Just how medicines and therapies help cancer patients to revive back to the normalcy in their lives, so do small gestures of their near and dear ones help them to revive rapidly.
Celebrating milestones can be a boost to many patients because they would feel motivated to take the next step and their belief of getting cured can get more concrete.
With celebrating milestones I would mean a patient who probably is attending chemotherapy sessions of say 2 months can celebrate their completion of treatment with their near and dear ones with a small gathering or the family members and friends calling/mailing them up to congratulate on their success.
Clearly, a lack of hesitation is required to make people loved and cared. Opportunities to make each other feel appreciated, needed and motivated should not be let gone.

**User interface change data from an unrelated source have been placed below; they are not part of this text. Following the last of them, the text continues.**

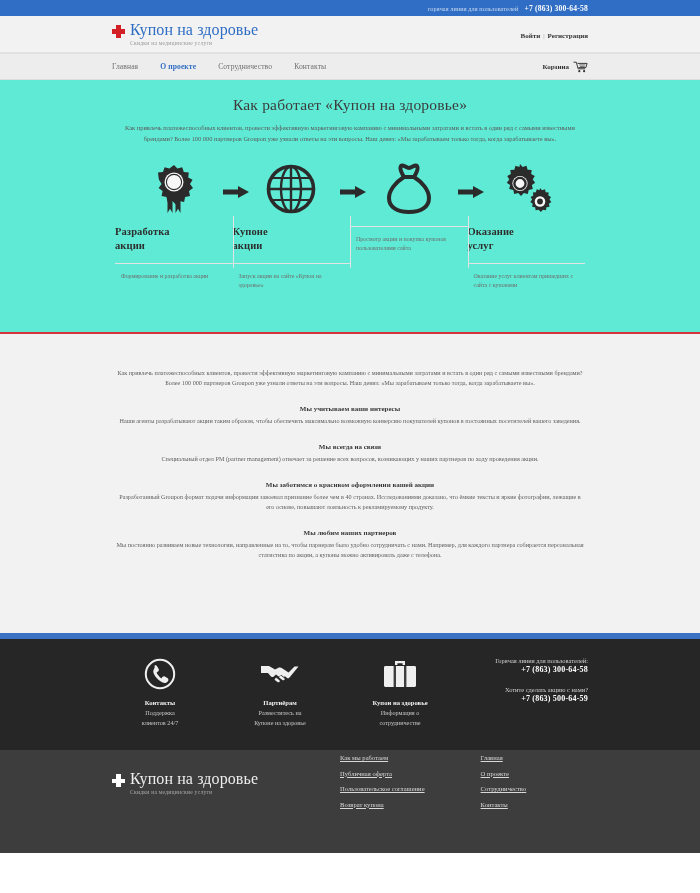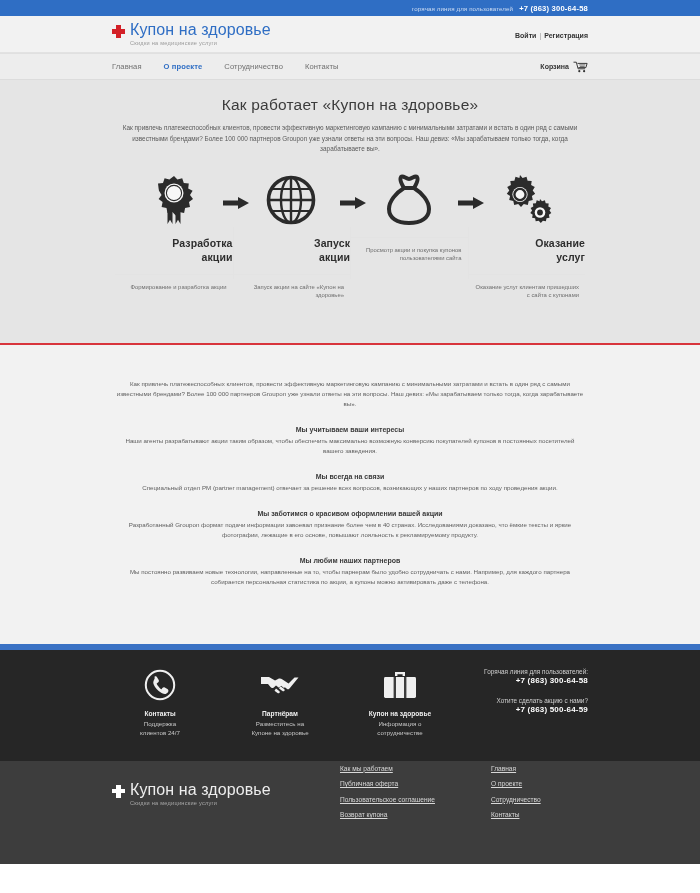"+7 (863) 300-64-58" .page { font-family: none -> Liberation Serif, serif }
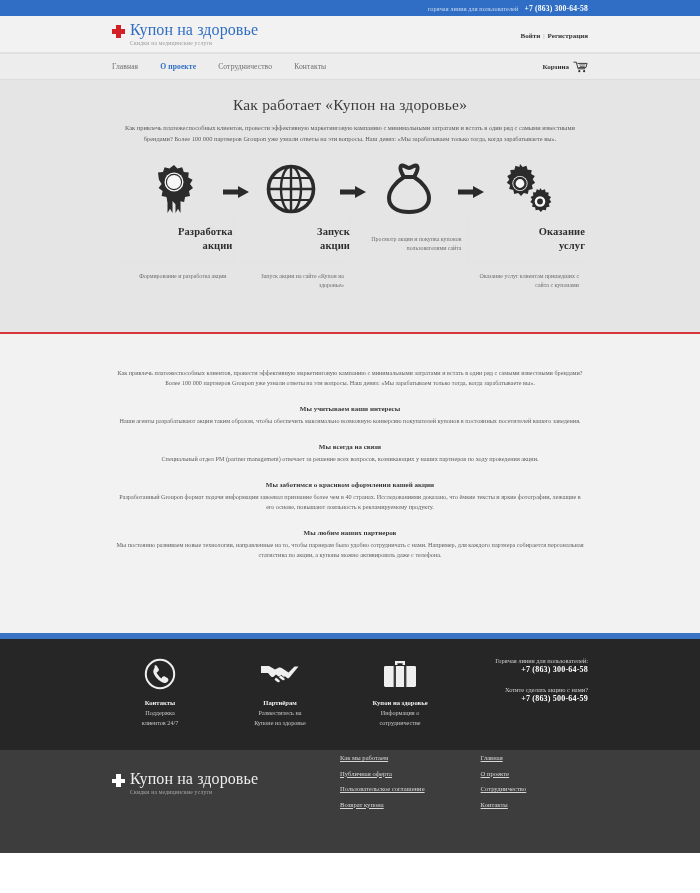"Как работает «Купон на здоровье»" .hero { background: #e5e5e5 -> #5eead4 }
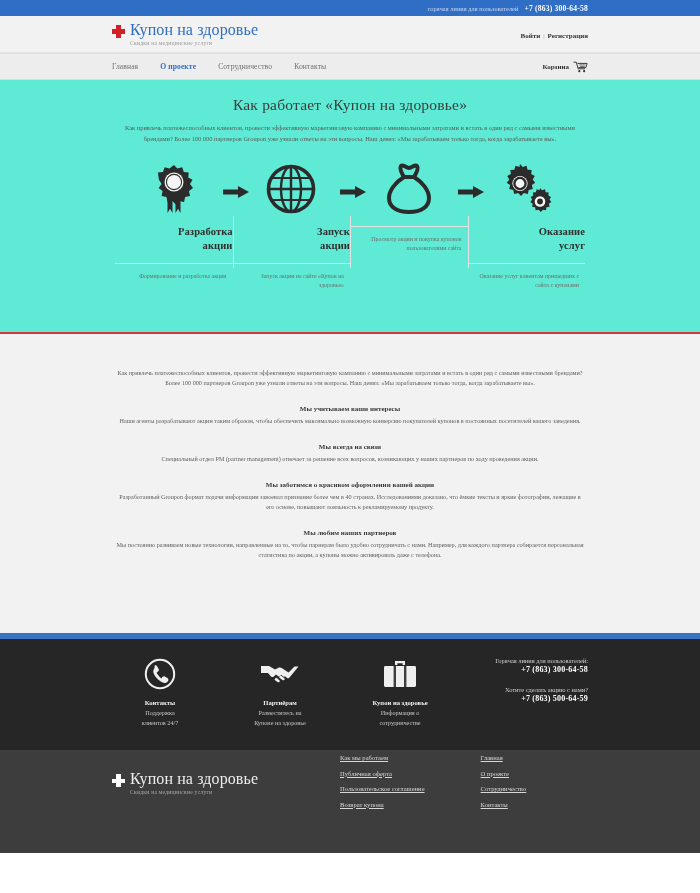"Разработка" .step { text-align: right -> left }
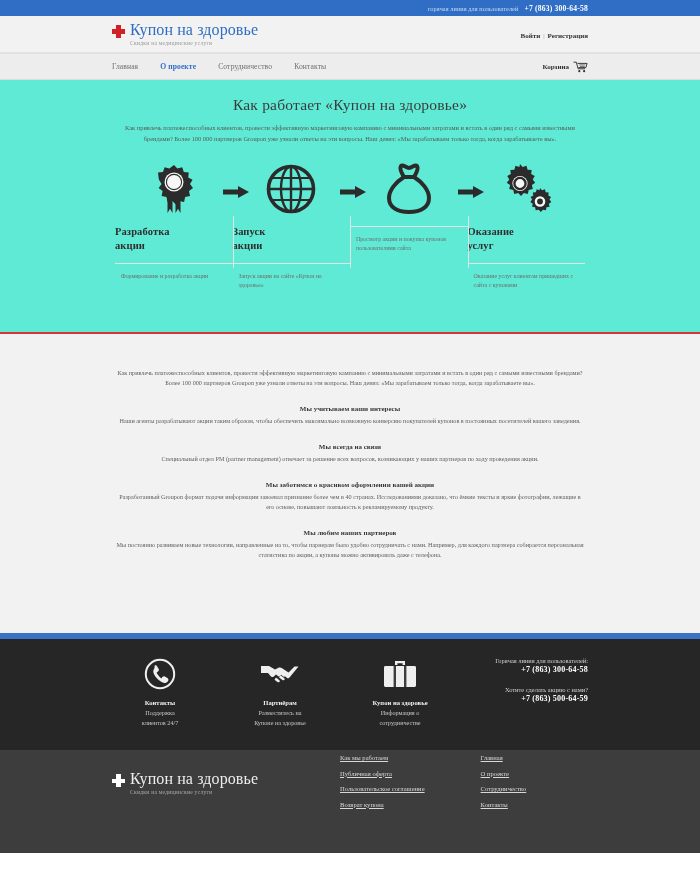"Запуск" span { text: Запуск -> Купоне }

Get them something that is dear to them – May be not everything in the world, but small and affordable things and gestures that can lighten up their days. For e.g. a day out for a movie, cooking their favorite dish (definitely after the health requirement check up)
Avoid chanting “Everything will be fine” or “You will be fine soon” and such statements that have no basis. You hardly can predict the future. So avoid giving them false hopes.
If you are a cancer survivor, go out there and care for those who are fighting cancer. You are probably the best fit to encourage them and boost their morale towards fighting the disease.
Let the person grieve over their situation. The old saying goes like this – Shed all your tears and Walk away. The more a person grieves, the more lesser is he internally burdened is what is believed and has also been experienced.
Laughing can be a good medicine for cancer patients. Hence sit with them, share some old memories and stories. Listen to them. Join them in their humor and play along too.
Don’t make all things about YOU – Let things not be about you. Listen more to them, talk to them about them or about anything else that they may show keen interest in. If you are a survivor, you would very well know that when a patient narrates his/her pains ad grieves, you listen to them and discuss more about their fears rather than narrating to them your pains and fears. This isn’t Mathematics. Things won’t cancel out here!
In short, BE WITH THEM. Do not make them feel uncomfortable or do not let them think about themselves as a burden to anyone around. Let them feel that they are being treated in the usual and normal way. If they feel that people are abnormally going out of their way to care for them or do their work, they might bombard their minds with thoughts of guilt and declare themselves as a burden in their own minds.
Advice for the relatives and friends of people with cancer
● Be available to the person who is ill.
● If the person who is sick withdraws and does not want to talk, continue to be present and to offer help quietly.
● Remember that the illness is tiring: if the person who is ill does not feel up to doing something together today, they might tomorrow. More than them, you need to remain positive.
● Do not give up. It might be at times de-motivating dealing with cancer patients because majority of the time they remain low and negative about their condition.
● Family friends, relatives, work colleagues or friends can drop by at regular intervals which can lighten up the patient’s mood.
● For patients who have children, one can take up their responsibility temporarily. Like getting them ready, helping them with homework, making them food, dropping them to school etc.
● For spiritual patients, indulge in prayers with them.